* PROBLEM DESCRIPTION
Output, word for word, the lines of this listing that fall between the line with "shipping method: DHL -> DPD" and the line with "Skinsations Backdoor Betty", counting both of those lines, and no others.
• • •
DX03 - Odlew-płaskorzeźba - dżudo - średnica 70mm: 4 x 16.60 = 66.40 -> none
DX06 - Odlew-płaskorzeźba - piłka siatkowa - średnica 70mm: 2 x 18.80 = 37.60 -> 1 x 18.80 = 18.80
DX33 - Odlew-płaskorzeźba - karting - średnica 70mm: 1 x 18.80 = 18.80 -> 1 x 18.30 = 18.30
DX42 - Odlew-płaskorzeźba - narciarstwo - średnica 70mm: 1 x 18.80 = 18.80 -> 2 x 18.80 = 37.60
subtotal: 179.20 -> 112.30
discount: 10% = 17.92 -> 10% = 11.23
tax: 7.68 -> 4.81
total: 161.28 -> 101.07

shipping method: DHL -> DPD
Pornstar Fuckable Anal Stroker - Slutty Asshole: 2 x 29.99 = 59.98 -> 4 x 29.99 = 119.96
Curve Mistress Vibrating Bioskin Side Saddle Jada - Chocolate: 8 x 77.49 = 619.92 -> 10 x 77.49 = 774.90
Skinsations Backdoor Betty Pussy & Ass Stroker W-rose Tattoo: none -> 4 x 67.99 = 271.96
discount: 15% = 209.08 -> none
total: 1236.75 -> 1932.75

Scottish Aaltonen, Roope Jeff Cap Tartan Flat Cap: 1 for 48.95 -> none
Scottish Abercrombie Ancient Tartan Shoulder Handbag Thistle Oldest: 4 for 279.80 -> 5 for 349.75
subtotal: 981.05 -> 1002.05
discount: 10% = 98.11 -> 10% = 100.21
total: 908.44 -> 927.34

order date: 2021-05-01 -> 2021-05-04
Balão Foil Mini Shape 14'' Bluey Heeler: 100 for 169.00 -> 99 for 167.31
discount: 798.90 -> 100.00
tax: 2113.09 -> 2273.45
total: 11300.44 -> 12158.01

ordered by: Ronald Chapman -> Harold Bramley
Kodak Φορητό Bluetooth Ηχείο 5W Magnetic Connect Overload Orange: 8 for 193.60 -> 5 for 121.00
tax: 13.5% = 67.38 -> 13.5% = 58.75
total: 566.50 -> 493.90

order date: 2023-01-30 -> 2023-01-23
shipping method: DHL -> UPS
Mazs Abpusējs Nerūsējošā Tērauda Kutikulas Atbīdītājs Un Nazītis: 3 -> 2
• • •
* WRITTEN SOLUTION
shipping method: DHL -> DPD
Pornstar Fuckable Anal Stroker - Slutty Asshole: 2 x 29.99 = 59.98 -> 4 x 29.99 = 119.96
Curve Mistress Vibrating Bioskin Side Saddle Jada - Chocolate: 8 x 77.49 = 619.92 -> 10 x 77.49 = 774.90
Skinsations Backdoor Betty Pussy & Ass Stroker W-rose Tattoo: none -> 4 x 67.99 = 271.96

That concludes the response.